I’ve been trying to think of ways to help my little men connect with my Popo. It’s been hard though because I can’t really remember him saying a whole lot. He was a quiet man who led a simple life.

I remember seeing him drive the tractor. I remember his smell – grease and gasoline. I remember that he told jokes that I didn’t understand. I remember that lots of people loved him.

The Gang

(That’s him on the far right, leaning up against the car)

I can’t conjure up his face without a smile on it. He smoked Camels, drank Pearl beer and played guitar, bent finger and all.

He liked to dip graham crackers in coffee at breakfast.

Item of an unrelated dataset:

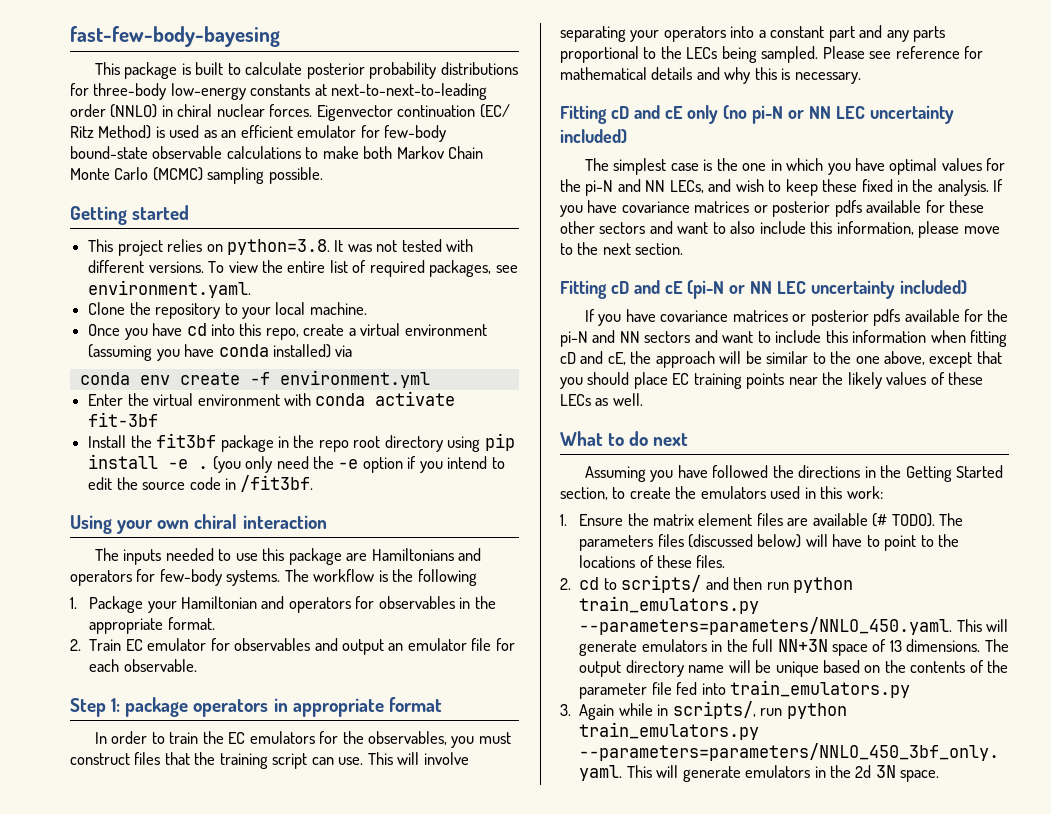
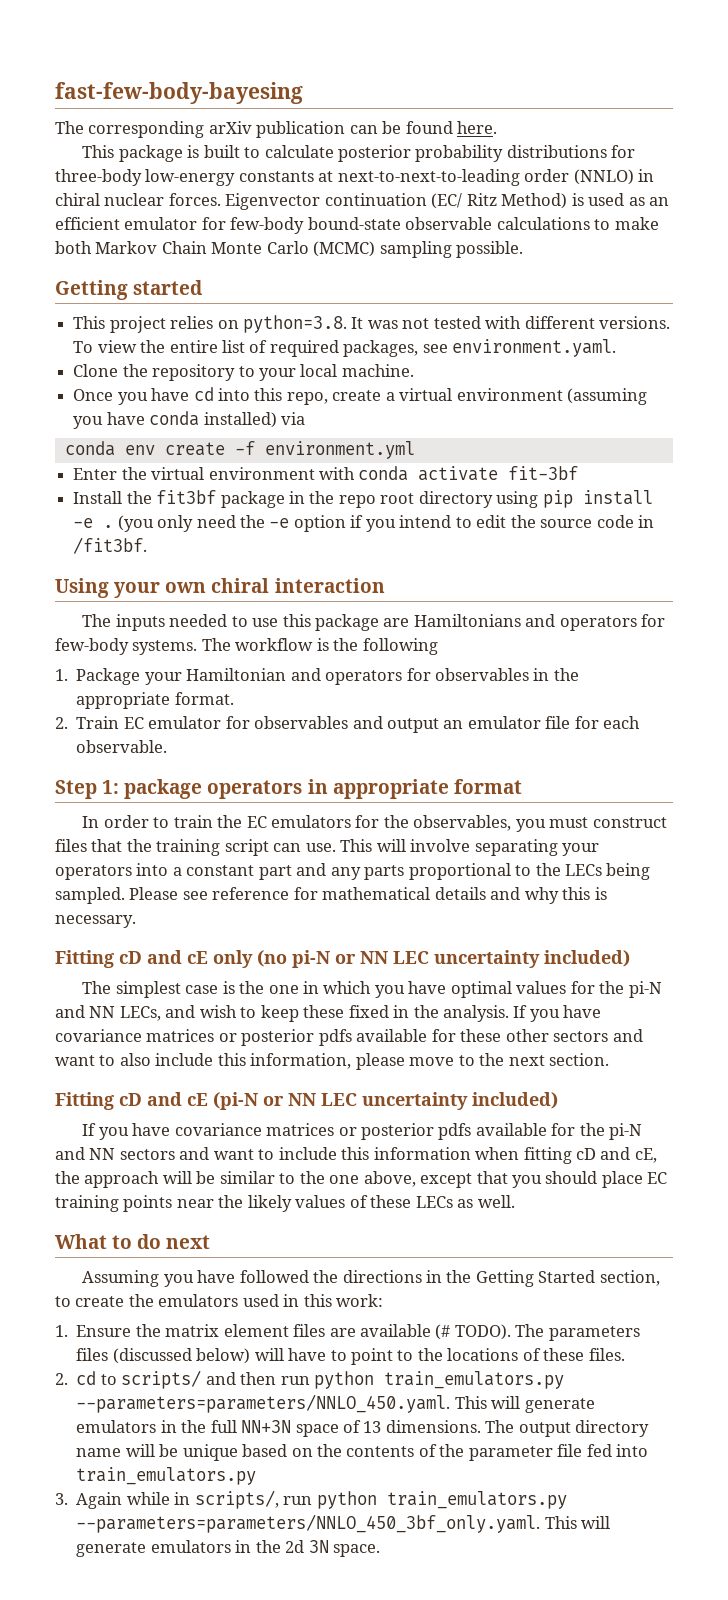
(280, 36) none -> [55,121,498,138] // The corresponding arXiv publication can be found here.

He watched Family Fued when he came in for lunch.

He drove me to town in his bubble fendered old Ford and bought me icees in the summertime.

The only time my Popo ever raised his voice to me was when he caught me being unkind to my cousin Alison.

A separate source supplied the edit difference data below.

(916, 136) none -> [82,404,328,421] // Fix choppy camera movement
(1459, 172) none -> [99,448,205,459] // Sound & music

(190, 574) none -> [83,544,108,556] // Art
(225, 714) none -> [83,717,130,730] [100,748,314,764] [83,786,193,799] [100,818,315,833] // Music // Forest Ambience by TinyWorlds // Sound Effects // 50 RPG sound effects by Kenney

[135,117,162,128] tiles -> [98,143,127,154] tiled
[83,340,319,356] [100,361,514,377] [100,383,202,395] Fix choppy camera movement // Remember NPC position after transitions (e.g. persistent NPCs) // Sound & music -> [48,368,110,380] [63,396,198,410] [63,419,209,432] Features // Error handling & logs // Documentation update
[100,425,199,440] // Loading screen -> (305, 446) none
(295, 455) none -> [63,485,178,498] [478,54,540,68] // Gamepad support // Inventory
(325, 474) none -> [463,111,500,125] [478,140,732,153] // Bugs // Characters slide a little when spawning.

He didn’t say much, but his life spoke volumes about love of family, hard work and the value of friendship and laughter.

So my boys and I hung out under the car and talked about what mechanics do.

Mechanics In Traning

We planted black eyed peas,like my Popo did (the rest are soaking now, for tomorrow’s dinner, or, supper, as he would have called it). We talked about how farmers feed their families, and us too.

Black Eyed Peas and Eggs

I showed my boys my bent finger and told them that it is one of my best features, because it reminds me that real beauty is in the work accomplished and love shown through our hands, not in the hands themselves.

Hope your weekend is filled with wonder!

Sarah Jackson October 4, 2007 at 10:29 pm

Lovely. I always look forward to hearing about how you connect your boys back to their ancestors and bring the memories forward. Thanks!

Inka October 4, 2007 at 11:00 pm

Great post Stefani! I

Diane October 5, 2007 at 5:03 am

Aren’t you lucky, such handsome grandparents in Momo and Popo! I think I’m going to try a graham cracker in my coffee this morning, that sounds good!

mollyb October 5, 2007 at 5:33 am

What a great picture. It truly seems to capture a moment. and you’ve got to love the perfectly cuffed denim pants!

Tracy October 5, 2007 at 5:33 am

I have that bent middle finger too! It’s more bent on my right hand, and I always wonder if it was from so much drawing as a growing person. I hope so.

I love the photo of your Popo with his friends hanging out with the car. It is so beautiful. You can see the camaraderie in their faces, and I can’t help but wonder what the story of that day was, what they were having fun doing.

Angela October 5, 2007 at 6:20 am

What a great way to share your memories of your Popo with your sons. (The old photos are priceless–especially the one of him leaning against the car!)

And I love the use you found for the hollowed egg shells! Brilliant!

Anne October 5, 2007 at 8:32 am

What a nice story and I love the old black and white photo with the car. I did not know one of my grandfathers, he died very young, but he was a mechanic also.

Lisa October 5, 2007 at 8:40 am

Beautifully written post. 🙂 Have a great weekend!

Eren October 5, 2007 at 11:48 am

What a great tribute to your Popo…handing down those things Im sure he would want his men to know. And my Dad loves his Pearl beer too. Must be a TX thing.

Rose October 5, 2007 at 1:40 pm

Great post! I totally LOVE the photo with the men and the car. What a treasure to have those great memories to pass on to your littles.

brit October 5, 2007 at 1:53 pm

I love these “life” and family lessons. I look forward to the day my boys are ready, just this week we had a day where I thought I could see it on the horizon, reading curious george’s birthday surprise and then baking a cake….it felt like a blue yonder day.

Lori October 5, 2007 at 5:12 pm

lovely post today, stef :^)

i have the bent finger too .. on both hands, but more exaggerated on my left. it must be a sign of wit and intelligence. ;^)

Molly October 6, 2007 at 12:18 pm

I’ve been waiting for another family history post. My grandma used to dip Mother’s Toffee cookies in her coffee, and my grandpa watched The Price is Right religiously. I sometimes forget to share these little details with my children. Lovely pictures, as always.

Anne Marie October 9, 2007 at 10:14 am

What a beautiful story about family history and how to pass it on!